#### WHAT THIS TASK INVOLVES
Please copy out each line of the entries in which "translateX" appears.
- - -
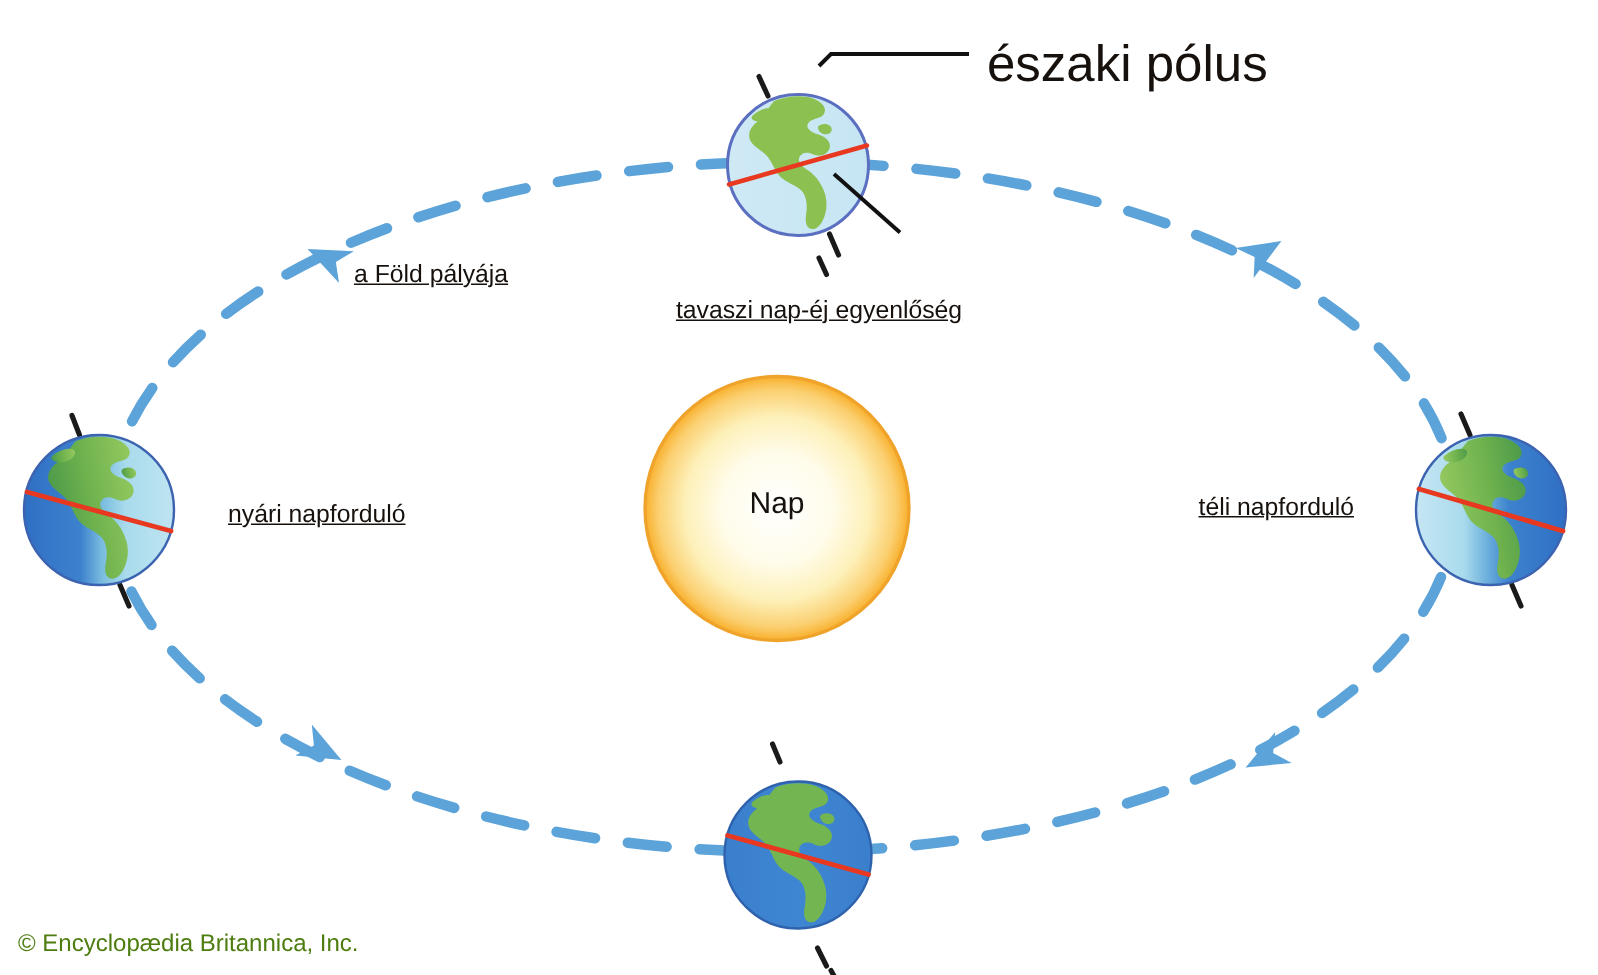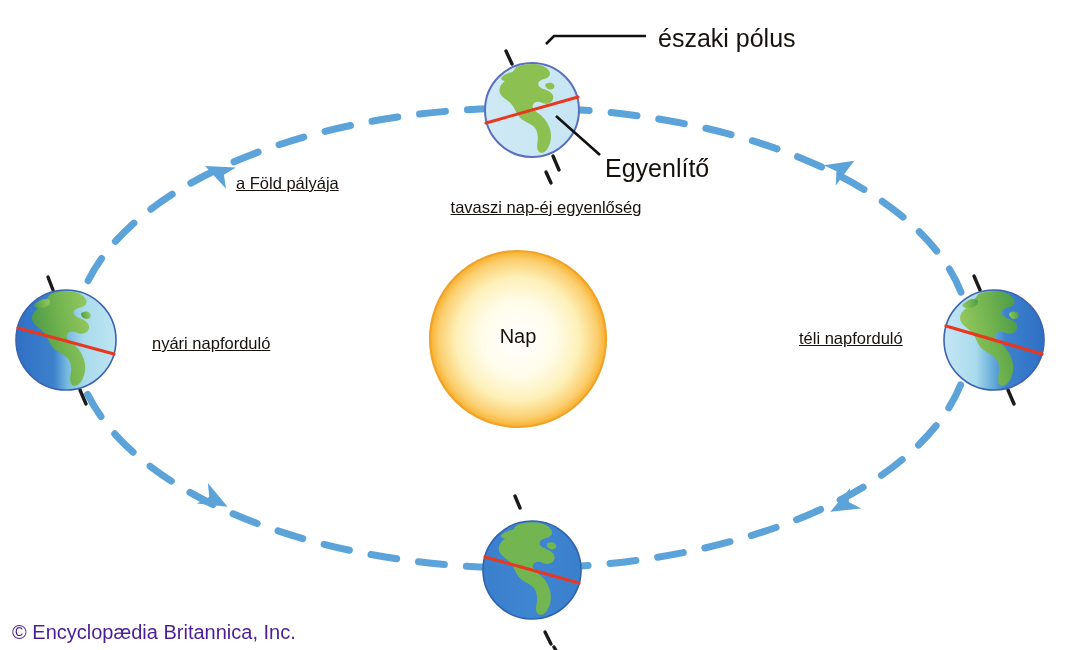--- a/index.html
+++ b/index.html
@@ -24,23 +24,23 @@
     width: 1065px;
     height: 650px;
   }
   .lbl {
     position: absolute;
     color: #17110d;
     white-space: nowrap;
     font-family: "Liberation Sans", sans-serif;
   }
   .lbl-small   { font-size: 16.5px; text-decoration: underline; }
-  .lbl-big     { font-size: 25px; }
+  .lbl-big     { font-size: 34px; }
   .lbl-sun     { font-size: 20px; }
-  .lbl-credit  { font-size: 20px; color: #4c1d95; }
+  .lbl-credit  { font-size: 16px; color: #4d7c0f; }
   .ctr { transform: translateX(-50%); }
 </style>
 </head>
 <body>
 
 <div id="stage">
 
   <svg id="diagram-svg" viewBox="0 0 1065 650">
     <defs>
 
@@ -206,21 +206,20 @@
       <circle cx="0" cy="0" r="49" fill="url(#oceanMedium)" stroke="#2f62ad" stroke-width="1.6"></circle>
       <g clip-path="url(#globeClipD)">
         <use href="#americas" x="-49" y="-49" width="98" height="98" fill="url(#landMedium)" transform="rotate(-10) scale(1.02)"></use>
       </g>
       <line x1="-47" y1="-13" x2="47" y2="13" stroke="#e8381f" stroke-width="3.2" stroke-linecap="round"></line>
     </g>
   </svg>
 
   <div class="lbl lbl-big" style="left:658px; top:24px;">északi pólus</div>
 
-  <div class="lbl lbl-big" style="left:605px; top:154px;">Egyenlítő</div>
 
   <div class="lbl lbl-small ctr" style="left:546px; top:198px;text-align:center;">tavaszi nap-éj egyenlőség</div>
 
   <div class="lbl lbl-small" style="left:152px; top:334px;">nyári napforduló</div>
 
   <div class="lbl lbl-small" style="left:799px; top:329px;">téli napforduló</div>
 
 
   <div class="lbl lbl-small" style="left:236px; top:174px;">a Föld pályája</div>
- - -
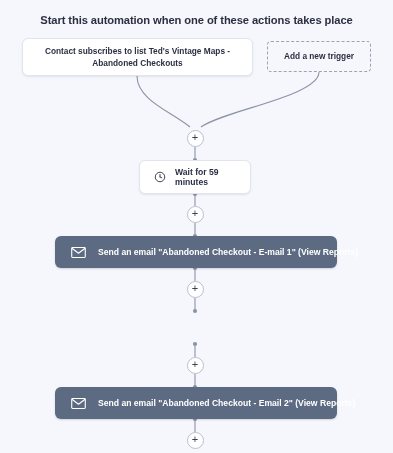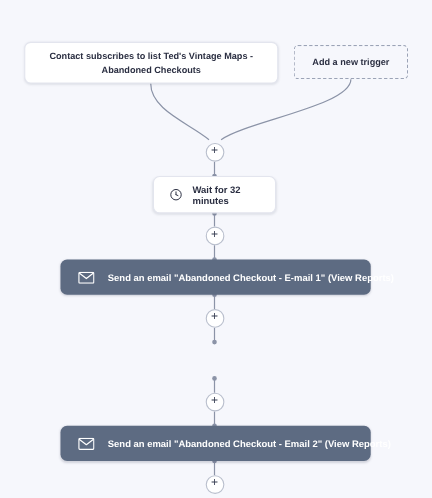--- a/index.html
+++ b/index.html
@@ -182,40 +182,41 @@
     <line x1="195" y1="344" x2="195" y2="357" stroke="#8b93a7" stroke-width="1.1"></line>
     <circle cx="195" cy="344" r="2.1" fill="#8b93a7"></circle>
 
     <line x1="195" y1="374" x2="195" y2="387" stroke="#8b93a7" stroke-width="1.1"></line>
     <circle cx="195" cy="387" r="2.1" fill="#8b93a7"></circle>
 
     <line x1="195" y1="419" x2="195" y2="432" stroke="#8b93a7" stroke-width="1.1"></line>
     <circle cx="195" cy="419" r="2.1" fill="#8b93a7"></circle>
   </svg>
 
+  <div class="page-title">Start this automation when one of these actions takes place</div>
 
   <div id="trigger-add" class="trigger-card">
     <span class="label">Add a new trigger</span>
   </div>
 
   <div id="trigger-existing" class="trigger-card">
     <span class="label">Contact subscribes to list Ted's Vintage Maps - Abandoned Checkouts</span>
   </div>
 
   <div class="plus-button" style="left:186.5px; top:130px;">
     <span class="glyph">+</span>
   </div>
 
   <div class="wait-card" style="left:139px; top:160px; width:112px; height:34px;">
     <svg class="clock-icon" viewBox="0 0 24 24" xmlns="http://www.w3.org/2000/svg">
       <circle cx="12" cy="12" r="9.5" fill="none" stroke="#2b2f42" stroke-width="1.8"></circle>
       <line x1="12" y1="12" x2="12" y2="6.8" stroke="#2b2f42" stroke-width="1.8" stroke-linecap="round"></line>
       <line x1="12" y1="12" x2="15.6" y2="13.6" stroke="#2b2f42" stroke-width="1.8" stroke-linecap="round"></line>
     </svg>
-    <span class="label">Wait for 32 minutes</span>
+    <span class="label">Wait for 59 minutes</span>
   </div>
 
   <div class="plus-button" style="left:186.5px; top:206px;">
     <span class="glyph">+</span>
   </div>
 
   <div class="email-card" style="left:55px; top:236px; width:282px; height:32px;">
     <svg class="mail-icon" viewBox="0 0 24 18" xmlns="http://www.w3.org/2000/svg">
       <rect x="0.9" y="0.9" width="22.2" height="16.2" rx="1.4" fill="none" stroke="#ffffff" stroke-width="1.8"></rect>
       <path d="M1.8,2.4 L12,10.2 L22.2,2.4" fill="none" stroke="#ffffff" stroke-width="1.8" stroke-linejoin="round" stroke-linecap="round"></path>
- - -
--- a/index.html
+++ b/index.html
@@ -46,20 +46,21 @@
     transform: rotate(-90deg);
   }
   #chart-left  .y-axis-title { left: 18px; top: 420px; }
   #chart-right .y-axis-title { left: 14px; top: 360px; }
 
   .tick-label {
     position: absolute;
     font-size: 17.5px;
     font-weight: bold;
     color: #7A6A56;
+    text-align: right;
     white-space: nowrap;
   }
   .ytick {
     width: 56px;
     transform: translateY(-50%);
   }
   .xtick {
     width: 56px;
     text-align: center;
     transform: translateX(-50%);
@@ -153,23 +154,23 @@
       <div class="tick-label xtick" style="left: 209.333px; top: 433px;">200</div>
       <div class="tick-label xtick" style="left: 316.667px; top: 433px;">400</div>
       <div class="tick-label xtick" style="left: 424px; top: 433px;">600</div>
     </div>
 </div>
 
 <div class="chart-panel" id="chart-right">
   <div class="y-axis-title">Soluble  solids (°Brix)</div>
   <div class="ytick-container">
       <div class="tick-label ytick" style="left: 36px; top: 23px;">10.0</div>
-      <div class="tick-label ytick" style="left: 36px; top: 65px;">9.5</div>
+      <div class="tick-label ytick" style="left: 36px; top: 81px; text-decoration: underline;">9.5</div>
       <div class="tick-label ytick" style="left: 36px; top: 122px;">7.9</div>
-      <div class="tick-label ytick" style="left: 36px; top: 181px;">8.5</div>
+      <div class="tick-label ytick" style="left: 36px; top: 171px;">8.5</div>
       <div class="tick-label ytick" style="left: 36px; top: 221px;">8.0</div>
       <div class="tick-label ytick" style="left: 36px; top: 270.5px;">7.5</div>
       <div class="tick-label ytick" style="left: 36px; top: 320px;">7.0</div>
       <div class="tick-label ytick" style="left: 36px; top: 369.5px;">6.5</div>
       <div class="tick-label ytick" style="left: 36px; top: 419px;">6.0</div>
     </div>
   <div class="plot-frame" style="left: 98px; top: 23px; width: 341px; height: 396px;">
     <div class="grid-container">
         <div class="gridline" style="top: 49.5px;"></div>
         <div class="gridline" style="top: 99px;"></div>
- - -
#### FINISHED EXERCISE
   .ctr { transform: translateX(-50%); }
     transform: translateX(-50%);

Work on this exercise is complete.